Della plopped down on the old pine chest that served as a coffee table. “He’d know
that wasn’t true, even if he couldn’t hear your heart lie. If you pissed me off, I
wouldn’t have stopped at a black eye. You’d be black-and-blue all over.”
“Now that’s just an outright lie. I don’t think you’d hurt me.” His Southern accent
came out again.
“And you’d be wrong.” She paused. “Where are you from?”
“Where do you think I’m from?” He smiled as if her question pleased him.
And she knew why. She’d shown some personal interest in him. She shouldn’t have done
that because he might think she actually liked him or something.
“I think you’re from somewhere where they talk funny,” she smarted off, and shot up
to get her blood from the refrigerator. She found a cup, rinsed it out—twice—poured
her dinner into it, and sat down at the kitchen table.
He dropped into the second chair at the table. “I’m from Alabama. My parents dragged
me to Dallas two years ago.”
“You don’t like Texas?” she asked and frowned when she realized she’d done it again,
shown a personal interest. Then again, maybe she should give herself a break, they
were on a mission together, and she was pretending to be his girlfriend. If someone
asked something, she should be able to answer it.
“Since I went to camp this last summer, I do. Before that … not really. The school
in Dallas was some fancy prep school—not even for supernaturals. That school fit my
parents’ way of thinking and life, but I don’t do fancy schools very well.”
She couldn’t see him in one, either. Not that he didn’t seem smart, he did. But he
was just easier going than someone who wanted to put on airs.
A few more questions popped into her mind, but she hesitated to ask. She turned her
cup in her hands.
The silence must have felt awkward to him as well, because he continued. “My dad’s
a CEO for an oil company, Mom’s a doctor. And I’m an only child who’s not supposed
to care what I want but to just grow up, become what they want me to be, and make
them look good in the human world.”
“They’re shifters, too, right?” she asked.
“Yeah, but you’d hardly know it. I don’t think my mom has shifted in a couple of years.

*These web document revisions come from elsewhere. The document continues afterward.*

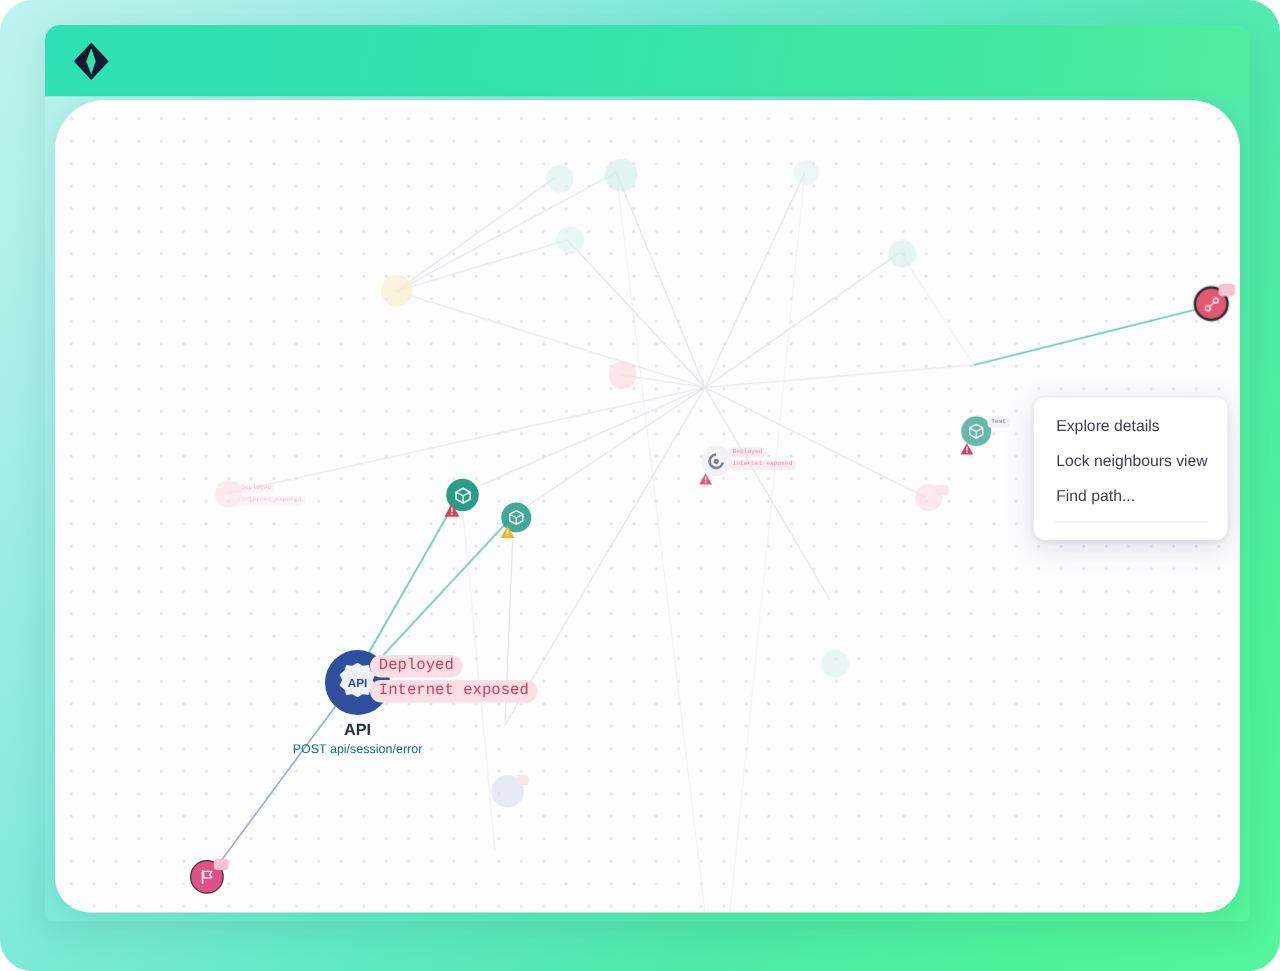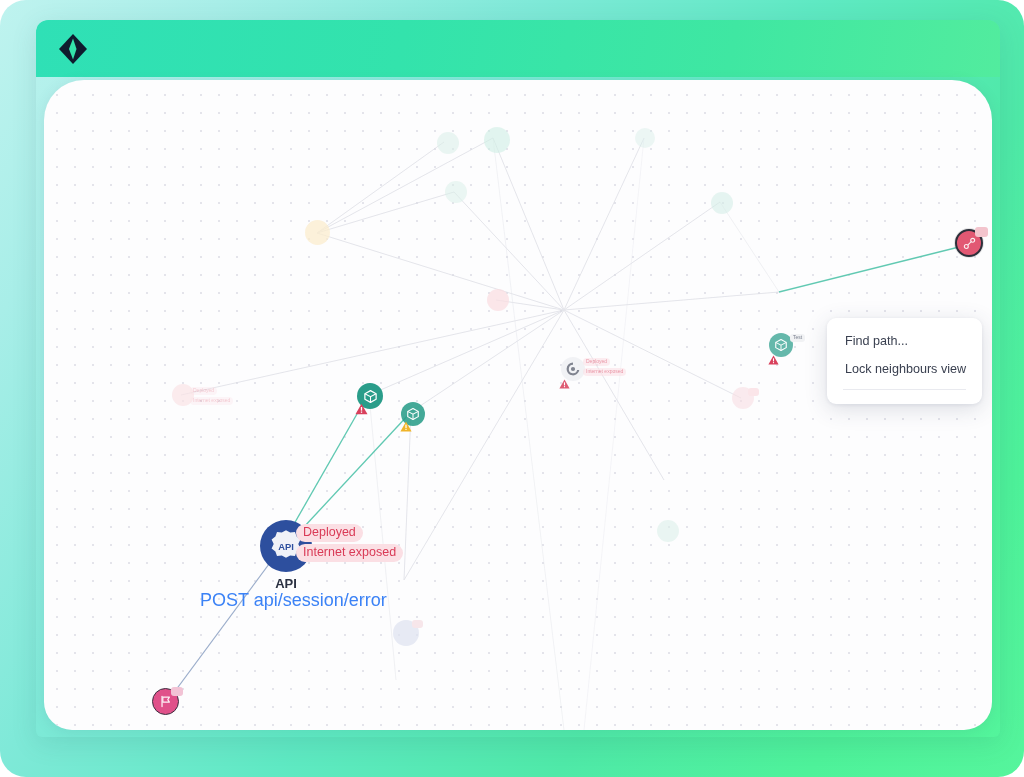--- a/index.html
+++ b/index.html
@@ -354,6 +354,7 @@
       </div>
 
       <div id="context-menu">
+        <div class="menu-item">Explore details</div>
         <div class="menu-item">Find path...</div>
         <div class="menu-item">Lock neighbours view</div>
         <div class="menu-sep"></div>

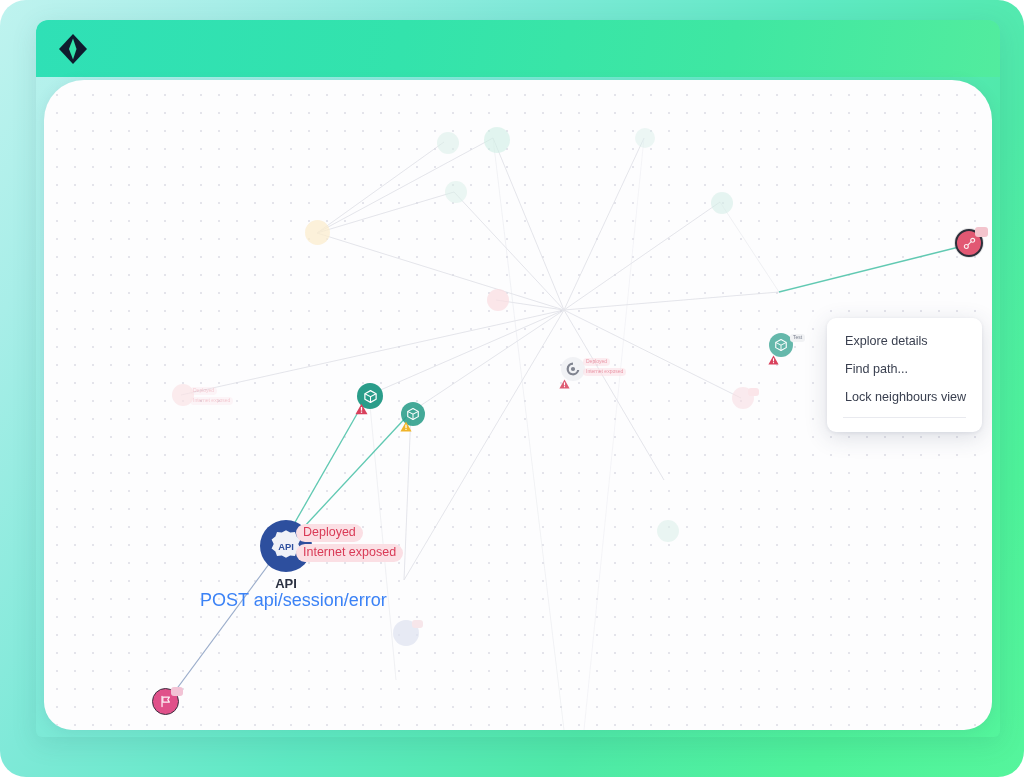--- a/index.html
+++ b/index.html
@@ -355,8 +355,8 @@
 
       <div id="context-menu">
         <div class="menu-item">Explore details</div>
+        <div class="menu-item">Lock neighbours view</div>
         <div class="menu-item">Find path...</div>
-        <div class="menu-item">Lock neighbours view</div>
         <div class="menu-sep"></div>
       </div>
 

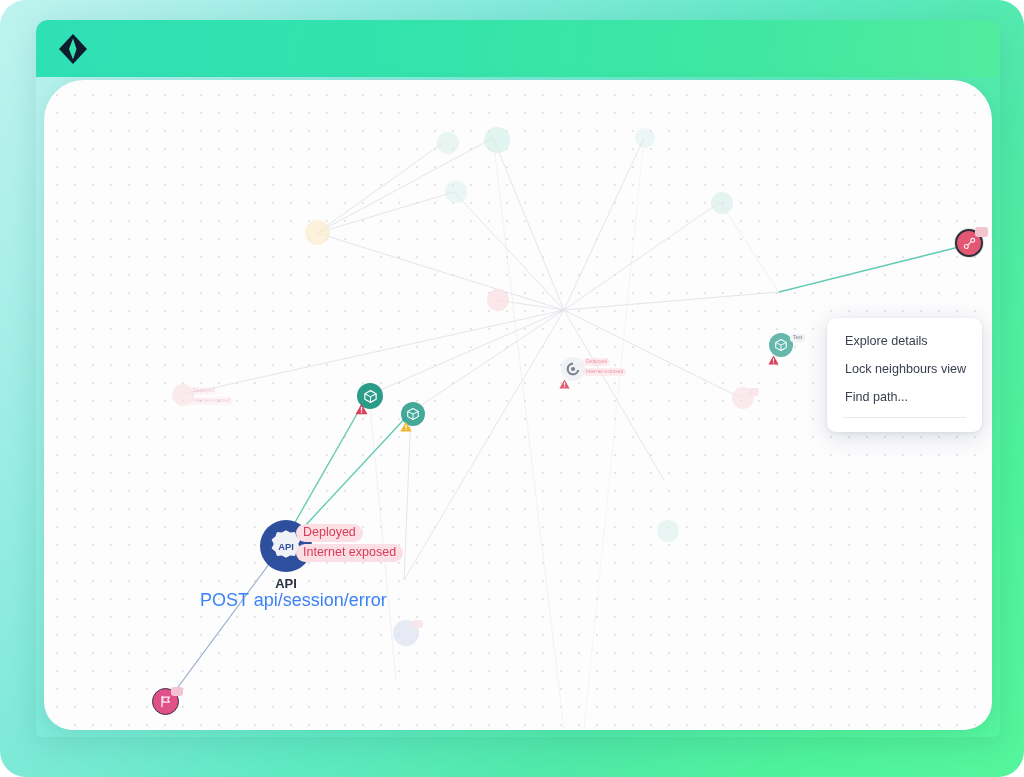--- a/index.html
+++ b/index.html
@@ -87,6 +87,7 @@
     font-size: 12.5px;
     line-height: 15px;
     font-weight: 400;
+    font-family: Liberation Mono, monospace;
   }
   .badge.sm { font-size: 5px; line-height: 7px; padding: 0 3px 1px 3px; border-radius: 4px; }
   .badge.tiny-test {

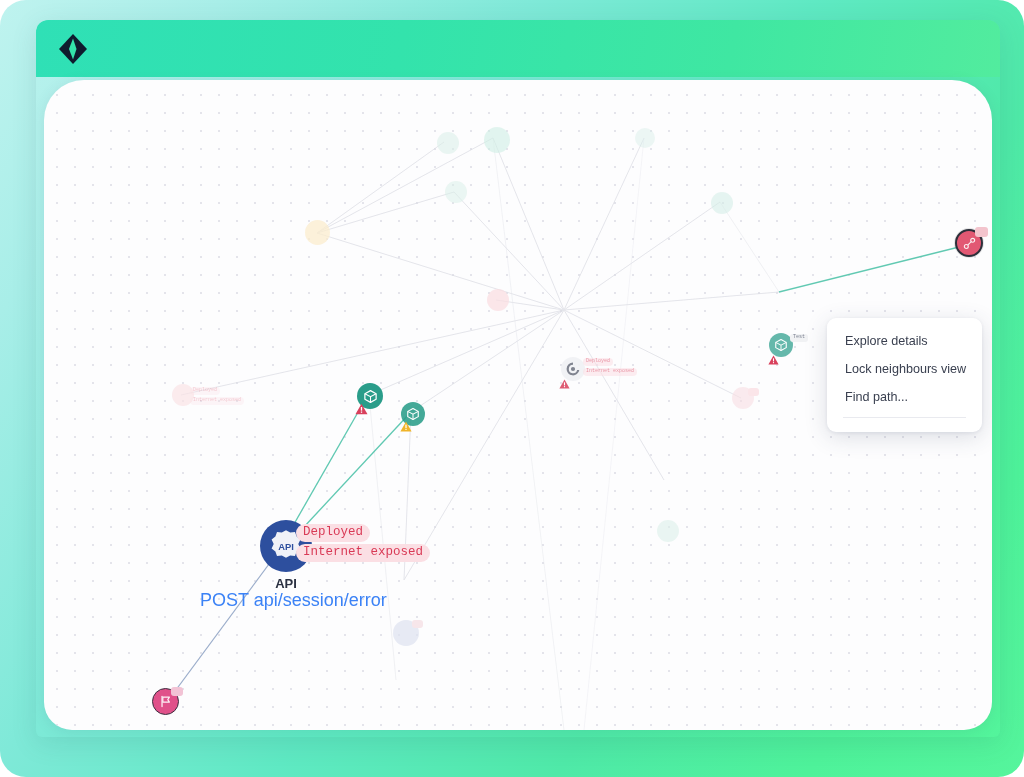--- a/index.html
+++ b/index.html
@@ -104,7 +104,7 @@
     font-size: 13px; font-weight: 700; color: #2b3142; line-height: 16px;
   }
   .node-caption .sub {
-    font-size: 18px; color: #3b82f6; line-height: 16px;
+    font-size: 10px; color: #0f766e; line-height: 16px;
   }
 
   .tiny-chip {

Dad does it just to relieve stress, but they like living in the human world.”
“And you don’t?” Della asked, thinking about how often she wished she could go back
to the human world and be one of them. Sure, she appreciated the powers, loved knowing
she could kick ass. But she wished that gaining these powers hadn’t meant losing so
much of her life. Or rather the people who were in her life.
“I don’t want to run off and join a damn compound or anything, but I’m proud of what
I am. I can abide by the rules, not exposing myself in front of humans. I don’t have
a problem with rules, but I don’t want to hide from this part of myself.”
“I don’t blame you.” She didn’t think she could hide, either. Not now.
“I’m not really complaining about them,” he said. “I mean, as long as we don’t have
to see each other very often we forget that we’re all disappointed in each other.”